Give the data below again exactly as written, but without the pictures.

[Opening DATA SECTION section]

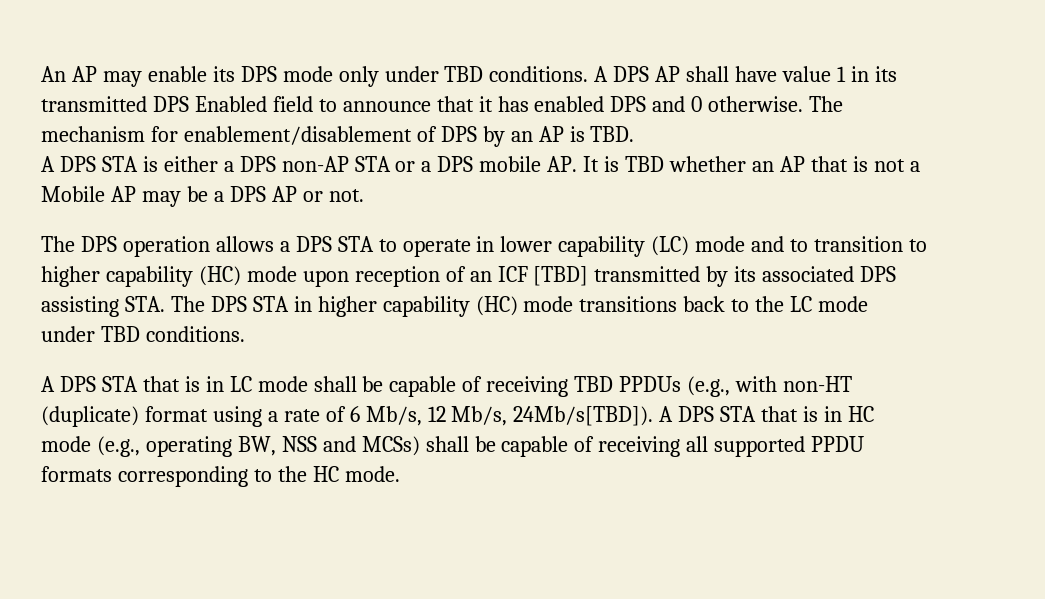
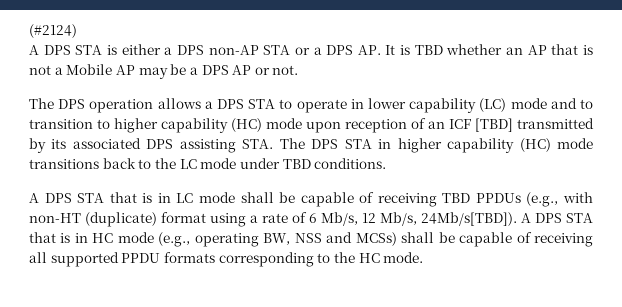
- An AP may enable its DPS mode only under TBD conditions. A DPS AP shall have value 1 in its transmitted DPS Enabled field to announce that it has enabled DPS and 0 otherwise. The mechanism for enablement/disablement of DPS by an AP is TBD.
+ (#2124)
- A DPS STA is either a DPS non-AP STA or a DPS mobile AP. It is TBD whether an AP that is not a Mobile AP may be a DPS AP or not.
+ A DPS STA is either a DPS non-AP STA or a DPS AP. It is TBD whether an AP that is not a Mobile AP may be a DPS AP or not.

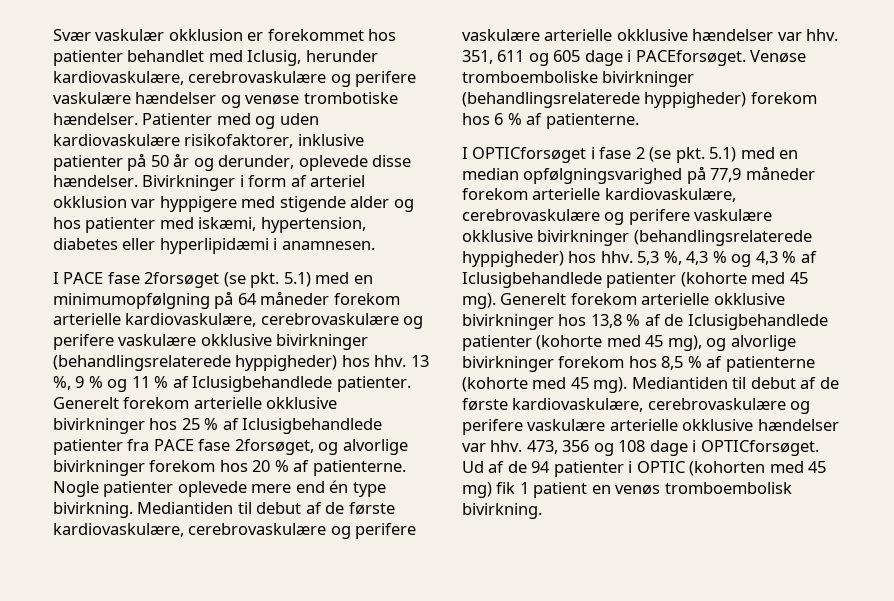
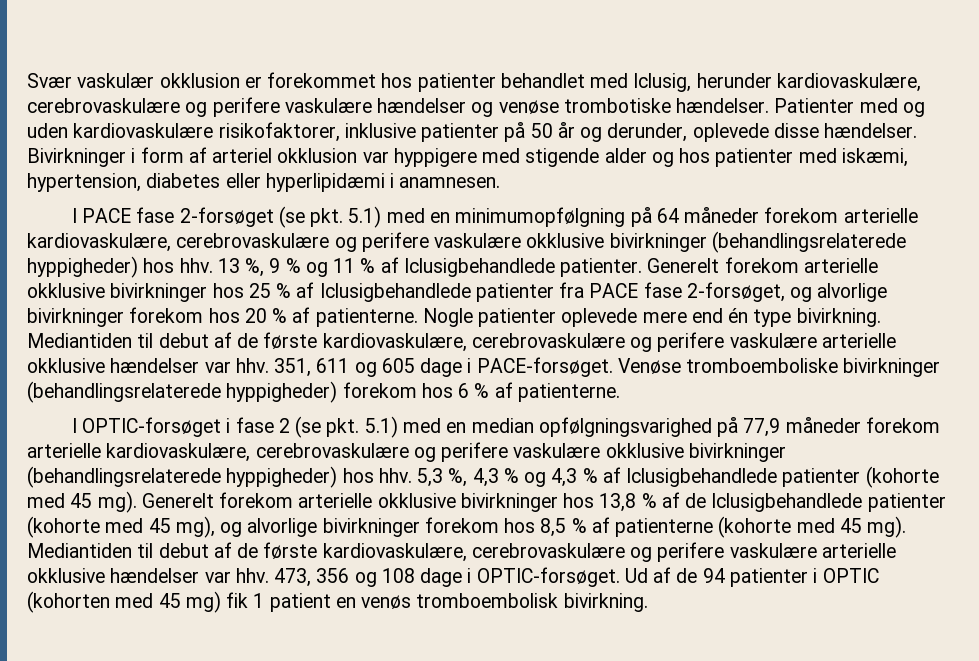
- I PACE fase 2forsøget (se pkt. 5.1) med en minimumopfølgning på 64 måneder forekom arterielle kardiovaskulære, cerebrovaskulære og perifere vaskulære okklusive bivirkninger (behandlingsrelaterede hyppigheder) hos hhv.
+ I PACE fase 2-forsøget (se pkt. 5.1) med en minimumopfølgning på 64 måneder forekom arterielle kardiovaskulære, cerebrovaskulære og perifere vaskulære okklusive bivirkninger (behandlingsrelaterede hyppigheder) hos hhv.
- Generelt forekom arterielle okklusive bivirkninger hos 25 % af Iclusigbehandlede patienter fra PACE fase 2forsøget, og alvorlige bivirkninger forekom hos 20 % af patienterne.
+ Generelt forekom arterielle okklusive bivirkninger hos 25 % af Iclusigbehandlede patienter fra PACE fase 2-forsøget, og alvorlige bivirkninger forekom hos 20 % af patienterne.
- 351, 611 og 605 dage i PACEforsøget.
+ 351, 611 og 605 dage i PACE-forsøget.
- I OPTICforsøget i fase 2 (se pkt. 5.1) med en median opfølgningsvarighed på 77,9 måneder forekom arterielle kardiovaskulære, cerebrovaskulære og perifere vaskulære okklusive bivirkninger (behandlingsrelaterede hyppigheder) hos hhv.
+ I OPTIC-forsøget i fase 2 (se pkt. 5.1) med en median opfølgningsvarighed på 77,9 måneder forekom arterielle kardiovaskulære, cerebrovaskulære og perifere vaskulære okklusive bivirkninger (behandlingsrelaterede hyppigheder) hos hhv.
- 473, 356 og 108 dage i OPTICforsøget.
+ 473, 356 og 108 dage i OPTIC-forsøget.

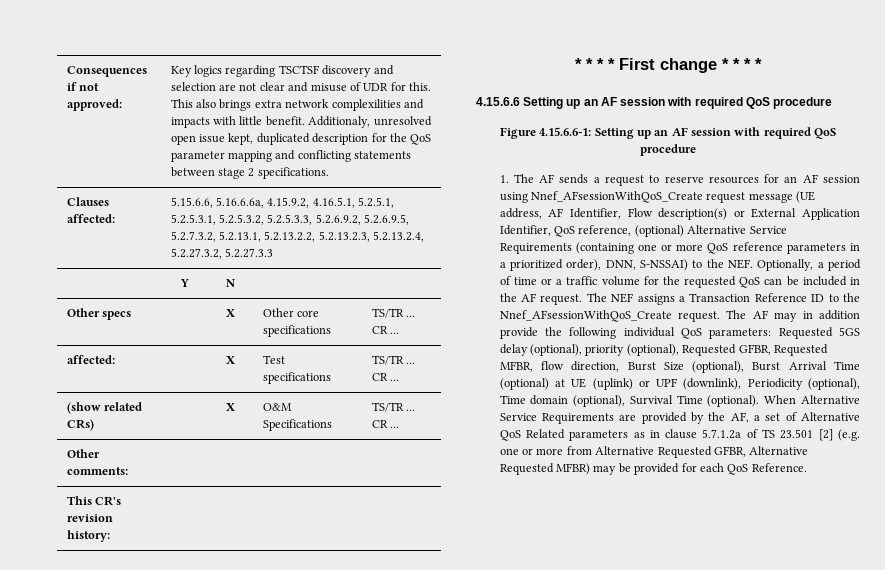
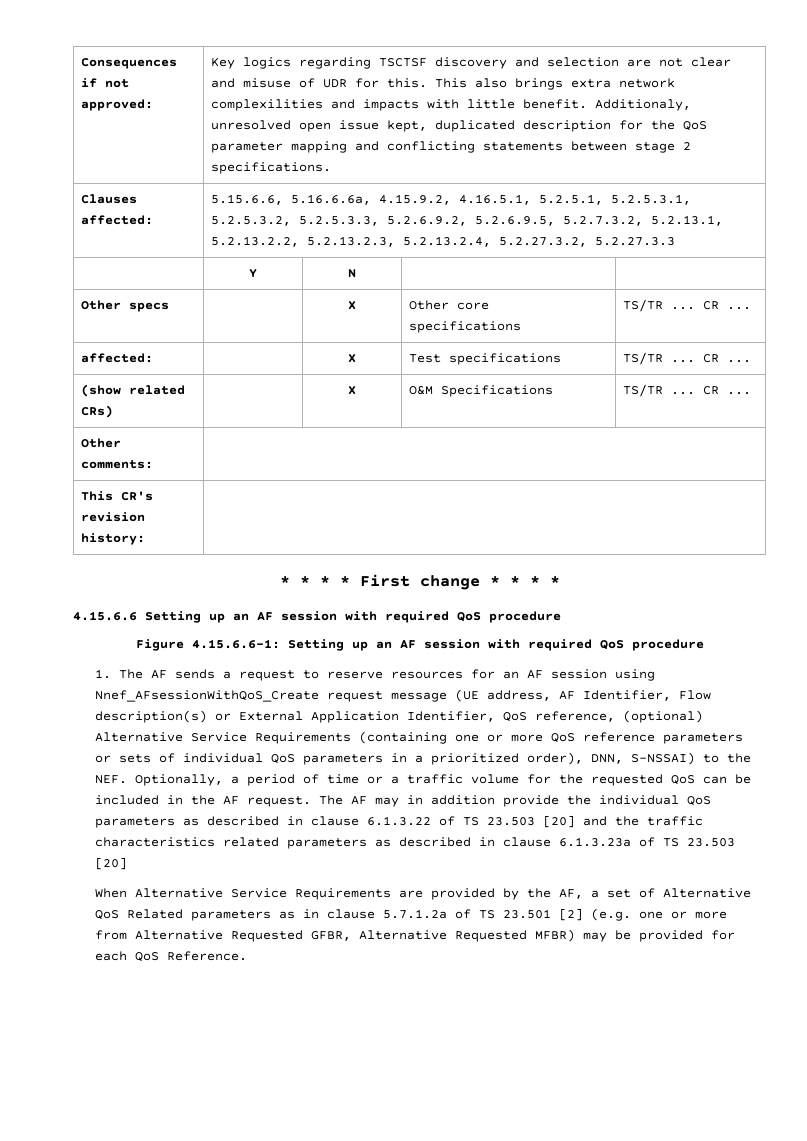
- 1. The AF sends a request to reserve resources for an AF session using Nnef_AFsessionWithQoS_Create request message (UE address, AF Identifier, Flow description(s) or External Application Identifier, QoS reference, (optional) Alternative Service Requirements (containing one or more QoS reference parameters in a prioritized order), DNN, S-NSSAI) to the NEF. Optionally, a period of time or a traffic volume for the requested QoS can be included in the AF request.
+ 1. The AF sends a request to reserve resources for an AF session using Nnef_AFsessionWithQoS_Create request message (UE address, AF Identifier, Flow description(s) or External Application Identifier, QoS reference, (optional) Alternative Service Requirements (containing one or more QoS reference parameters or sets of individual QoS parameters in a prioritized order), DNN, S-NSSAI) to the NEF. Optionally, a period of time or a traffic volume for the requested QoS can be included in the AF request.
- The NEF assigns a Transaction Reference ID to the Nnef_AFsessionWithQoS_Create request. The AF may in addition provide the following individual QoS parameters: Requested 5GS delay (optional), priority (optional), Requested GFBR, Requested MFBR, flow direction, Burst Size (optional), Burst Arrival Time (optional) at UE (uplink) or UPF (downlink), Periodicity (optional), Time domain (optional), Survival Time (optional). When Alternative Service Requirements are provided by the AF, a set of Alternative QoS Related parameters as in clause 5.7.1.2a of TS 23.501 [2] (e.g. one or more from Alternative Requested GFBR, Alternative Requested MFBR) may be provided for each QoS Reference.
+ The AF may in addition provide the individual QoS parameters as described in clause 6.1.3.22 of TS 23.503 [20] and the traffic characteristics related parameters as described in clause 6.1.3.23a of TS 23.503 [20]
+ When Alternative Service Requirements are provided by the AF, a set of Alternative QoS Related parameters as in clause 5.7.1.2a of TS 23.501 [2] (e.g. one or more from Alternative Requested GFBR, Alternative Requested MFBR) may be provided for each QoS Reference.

[Closing DATA SECTION section]

__TASK ANSWER__:
- An AP may enable its DPS mode only under TBD conditions. A DPS AP shall have value 1 in its transmitted DPS Enabled field to announce that it has enabled DPS and 0 otherwise. The mechanism for enablement/disablement of DPS by an AP is TBD.
+ (#2124)
- A DPS STA is either a DPS non-AP STA or a DPS mobile AP. It is TBD whether an AP that is not a Mobile AP may be a DPS AP or not.
+ A DPS STA is either a DPS non-AP STA or a DPS AP. It is TBD whether an AP that is not a Mobile AP may be a DPS AP or not.

- I PACE fase 2forsøget (se pkt. 5.1) med en minimumopfølgning på 64 måneder forekom arterielle kardiovaskulære, cerebrovaskulære og perifere vaskulære okklusive bivirkninger (behandlingsrelaterede hyppigheder) hos hhv.
+ I PACE fase 2-forsøget (se pkt. 5.1) med en minimumopfølgning på 64 måneder forekom arterielle kardiovaskulære, cerebrovaskulære og perifere vaskulære okklusive bivirkninger (behandlingsrelaterede hyppigheder) hos hhv.
- Generelt forekom arterielle okklusive bivirkninger hos 25 % af Iclusigbehandlede patienter fra PACE fase 2forsøget, og alvorlige bivirkninger forekom hos 20 % af patienterne.
+ Generelt forekom arterielle okklusive bivirkninger hos 25 % af Iclusigbehandlede patienter fra PACE fase 2-forsøget, og alvorlige bivirkninger forekom hos 20 % af patienterne.
- 351, 611 og 605 dage i PACEforsøget.
+ 351, 611 og 605 dage i PACE-forsøget.
- I OPTICforsøget i fase 2 (se pkt. 5.1) med en median opfølgningsvarighed på 77,9 måneder forekom arterielle kardiovaskulære, cerebrovaskulære og perifere vaskulære okklusive bivirkninger (behandlingsrelaterede hyppigheder) hos hhv.
+ I OPTIC-forsøget i fase 2 (se pkt. 5.1) med en median opfølgningsvarighed på 77,9 måneder forekom arterielle kardiovaskulære, cerebrovaskulære og perifere vaskulære okklusive bivirkninger (behandlingsrelaterede hyppigheder) hos hhv.
- 473, 356 og 108 dage i OPTICforsøget.
+ 473, 356 og 108 dage i OPTIC-forsøget.

- 1. The AF sends a request to reserve resources for an AF session using Nnef_AFsessionWithQoS_Create request message (UE address, AF Identifier, Flow description(s) or External Application Identifier, QoS reference, (optional) Alternative Service Requirements (containing one or more QoS reference parameters in a prioritized order), DNN, S-NSSAI) to the NEF. Optionally, a period of time or a traffic volume for the requested QoS can be included in the AF request.
+ 1. The AF sends a request to reserve resources for an AF session using Nnef_AFsessionWithQoS_Create request message (UE address, AF Identifier, Flow description(s) or External Application Identifier, QoS reference, (optional) Alternative Service Requirements (containing one or more QoS reference parameters or sets of individual QoS parameters in a prioritized order), DNN, S-NSSAI) to the NEF. Optionally, a period of time or a traffic volume for the requested QoS can be included in the AF request.
- The NEF assigns a Transaction Reference ID to the Nnef_AFsessionWithQoS_Create request. The AF may in addition provide the following individual QoS parameters: Requested 5GS delay (optional), priority (optional), Requested GFBR, Requested MFBR, flow direction, Burst Size (optional), Burst Arrival Time (optional) at UE (uplink) or UPF (downlink), Periodicity (optional), Time domain (optional), Survival Time (optional). When Alternative Service Requirements are provided by the AF, a set of Alternative QoS Related parameters as in clause 5.7.1.2a of TS 23.501 [2] (e.g. one or more from Alternative Requested GFBR, Alternative Requested MFBR) may be provided for each QoS Reference.
+ The AF may in addition provide the individual QoS parameters as described in clause 6.1.3.22 of TS 23.503 [20] and the traffic characteristics related parameters as described in clause 6.1.3.23a of TS 23.503 [20]
+ When Alternative Service Requirements are provided by the AF, a set of Alternative QoS Related parameters as in clause 5.7.1.2a of TS 23.501 [2] (e.g. one or more from Alternative Requested GFBR, Alternative Requested MFBR) may be provided for each QoS Reference.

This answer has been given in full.